- **Available records**
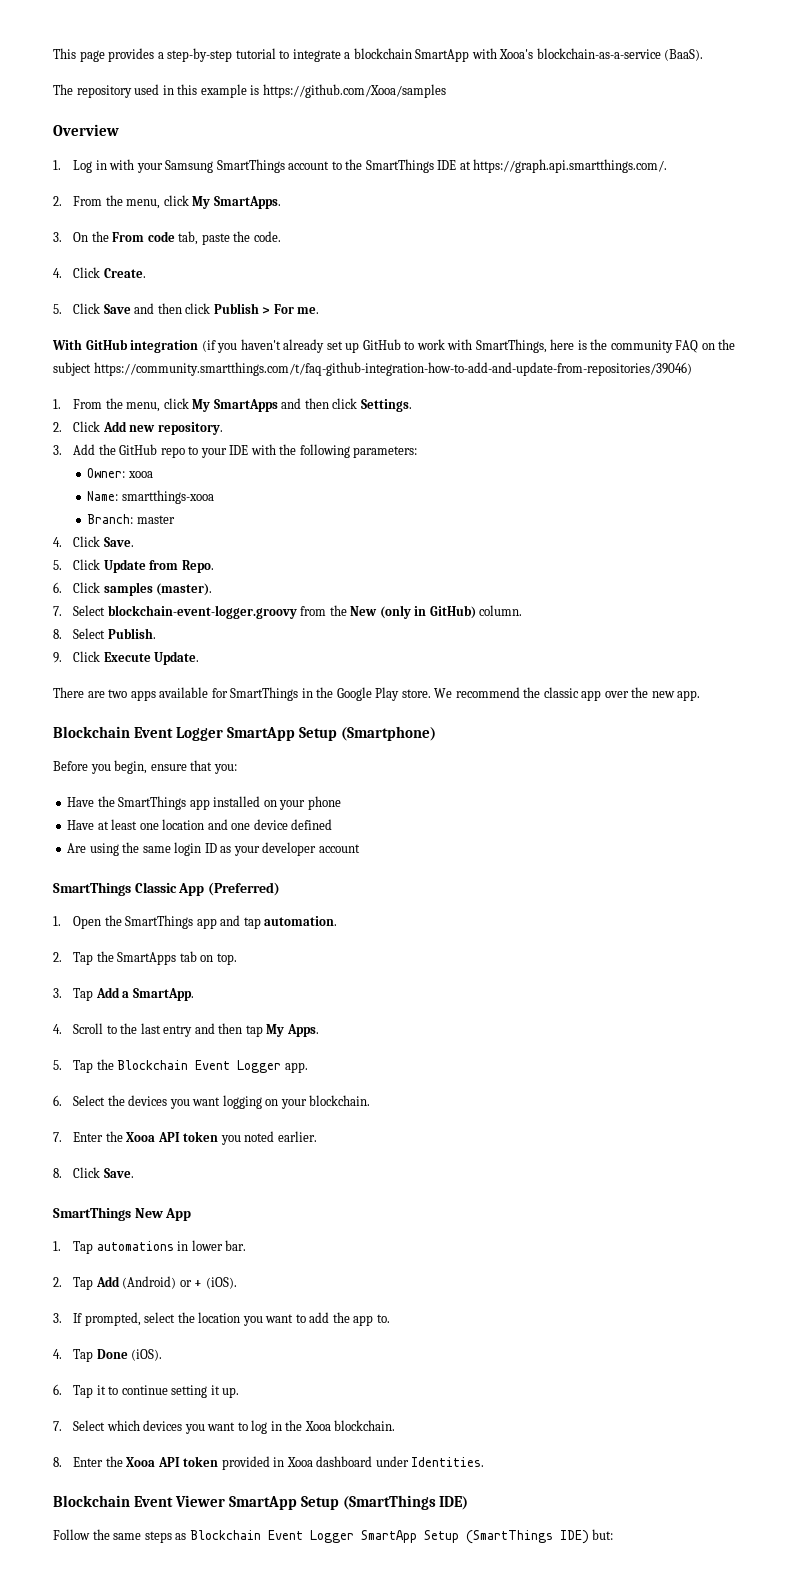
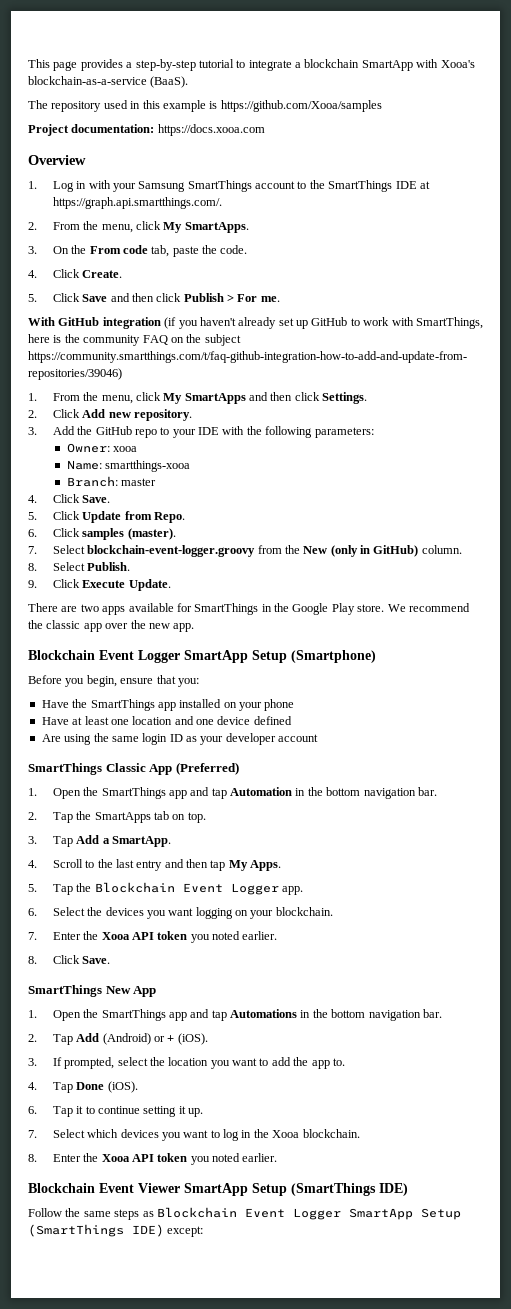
(446, 91) none -> [28,124,265,136] // Project documentation: https://docs.xooa.com
[264,916,338,926] automation. -> [230,787,437,799] Automation in the bottom navigation bar.
[73,1240,223,1254] Tap automations in lower -> [52,1009,421,1021] Open the SmartThings app and tap Automations in the bottom navigation
[221,1456,485,1470] provided in Xooa dashboard under Identities. -> [190,1153,278,1165] you noted earlier.
[592,1529,614,1540] but: -> [167,1226,204,1237] except:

- **Required work**
An exact, word-for-word copy of the records is expected, with no pictures in it.

- **Expected answer**
(446, 91) none -> [28,124,265,136] // Project documentation: https://docs.xooa.com
[264,916,338,926] automation. -> [230,787,437,799] Automation in the bottom navigation bar.
[73,1240,223,1254] Tap automations in lower -> [52,1009,421,1021] Open the SmartThings app and tap Automations in the bottom navigation
[221,1456,485,1470] provided in Xooa dashboard under Identities. -> [190,1153,278,1165] you noted earlier.
[592,1529,614,1540] but: -> [167,1226,204,1237] except:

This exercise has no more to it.